::: TASK DATA :::

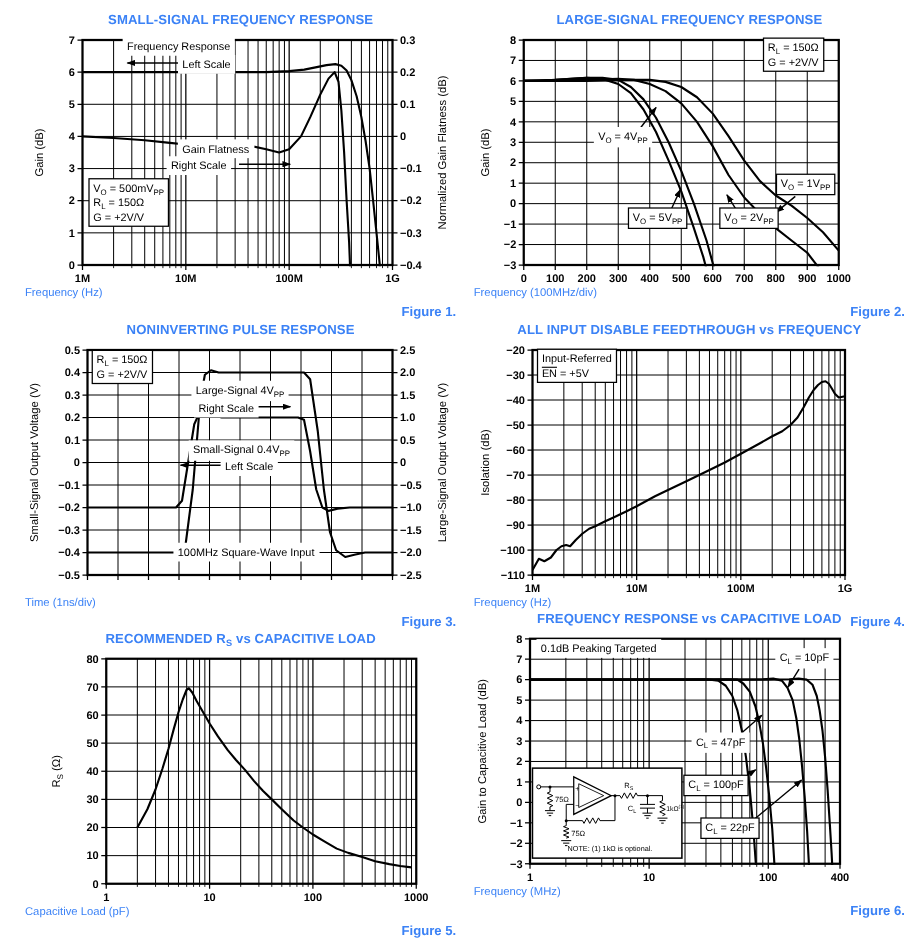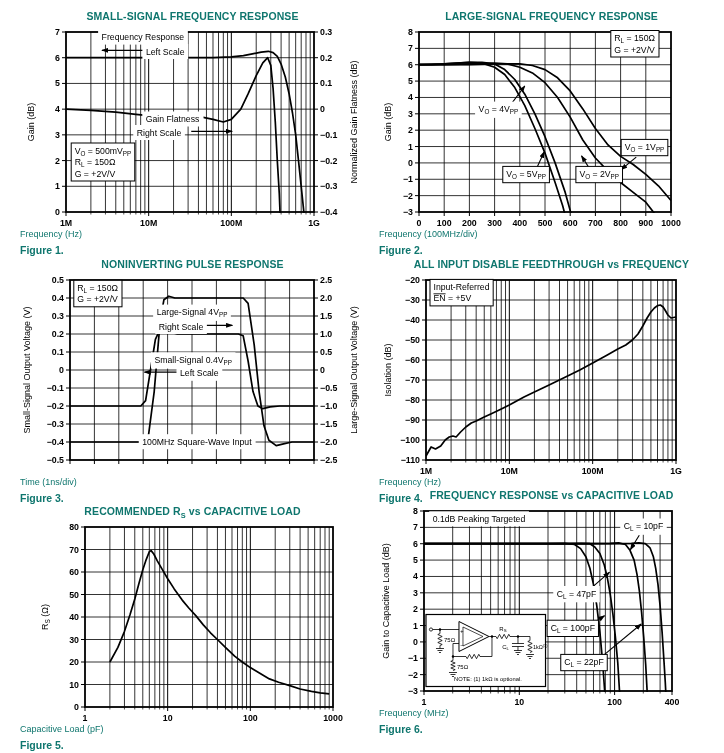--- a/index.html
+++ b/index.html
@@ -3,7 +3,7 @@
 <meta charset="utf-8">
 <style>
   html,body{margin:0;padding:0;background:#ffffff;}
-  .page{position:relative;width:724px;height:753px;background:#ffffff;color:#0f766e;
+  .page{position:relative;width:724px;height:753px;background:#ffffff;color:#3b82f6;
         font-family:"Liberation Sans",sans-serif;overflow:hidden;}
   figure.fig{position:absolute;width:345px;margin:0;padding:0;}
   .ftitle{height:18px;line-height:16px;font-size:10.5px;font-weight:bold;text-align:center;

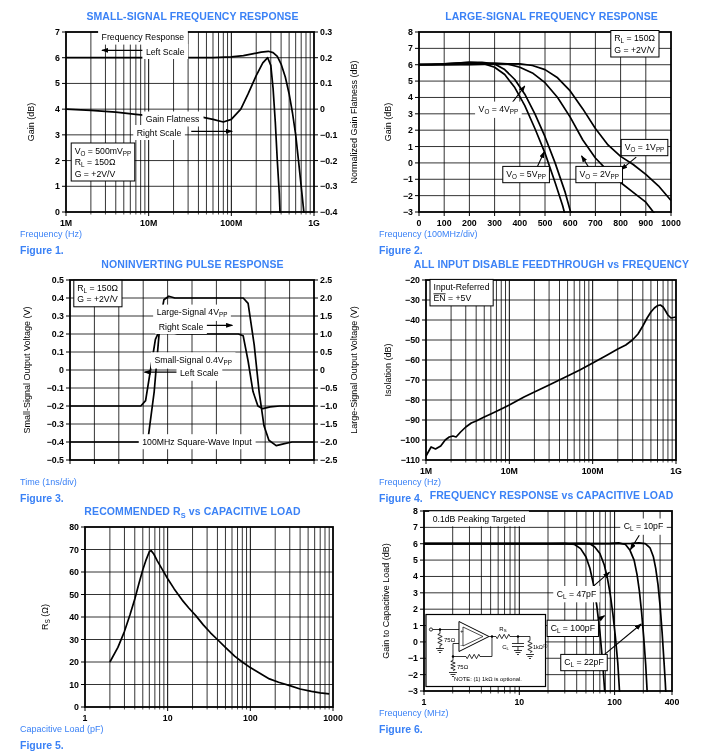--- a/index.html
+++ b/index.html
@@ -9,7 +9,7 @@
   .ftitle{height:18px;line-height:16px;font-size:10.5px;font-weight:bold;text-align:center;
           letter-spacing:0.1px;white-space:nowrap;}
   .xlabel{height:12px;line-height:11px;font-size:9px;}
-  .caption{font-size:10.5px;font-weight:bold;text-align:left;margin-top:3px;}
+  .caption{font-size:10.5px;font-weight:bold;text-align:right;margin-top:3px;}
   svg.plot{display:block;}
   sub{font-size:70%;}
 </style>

:::
::: TASK DATA :::

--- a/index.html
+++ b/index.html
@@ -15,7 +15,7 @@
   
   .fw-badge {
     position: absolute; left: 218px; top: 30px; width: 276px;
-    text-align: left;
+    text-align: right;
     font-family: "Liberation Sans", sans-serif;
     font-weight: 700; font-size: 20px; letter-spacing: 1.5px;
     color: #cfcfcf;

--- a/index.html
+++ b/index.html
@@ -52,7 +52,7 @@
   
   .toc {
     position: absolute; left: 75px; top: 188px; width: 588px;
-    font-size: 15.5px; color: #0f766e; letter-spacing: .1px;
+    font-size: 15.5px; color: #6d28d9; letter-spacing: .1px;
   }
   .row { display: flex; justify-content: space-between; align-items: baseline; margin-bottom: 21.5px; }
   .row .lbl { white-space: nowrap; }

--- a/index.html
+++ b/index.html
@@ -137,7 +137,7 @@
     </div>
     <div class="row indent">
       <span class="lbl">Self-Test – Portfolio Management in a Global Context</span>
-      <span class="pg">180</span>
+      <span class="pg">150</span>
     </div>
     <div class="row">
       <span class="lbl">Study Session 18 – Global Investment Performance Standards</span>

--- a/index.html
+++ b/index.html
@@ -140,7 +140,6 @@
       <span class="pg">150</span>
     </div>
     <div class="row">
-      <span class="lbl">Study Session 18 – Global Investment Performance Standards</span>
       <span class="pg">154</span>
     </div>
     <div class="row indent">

:::

Please filter the data down to the lines containing the word "Session".

       <span class="lbl">Study Session 18 – Global Investment Performance Standards</span>
-      <span class="lbl">Study Session 18 – Global Investment Performance Standards</span>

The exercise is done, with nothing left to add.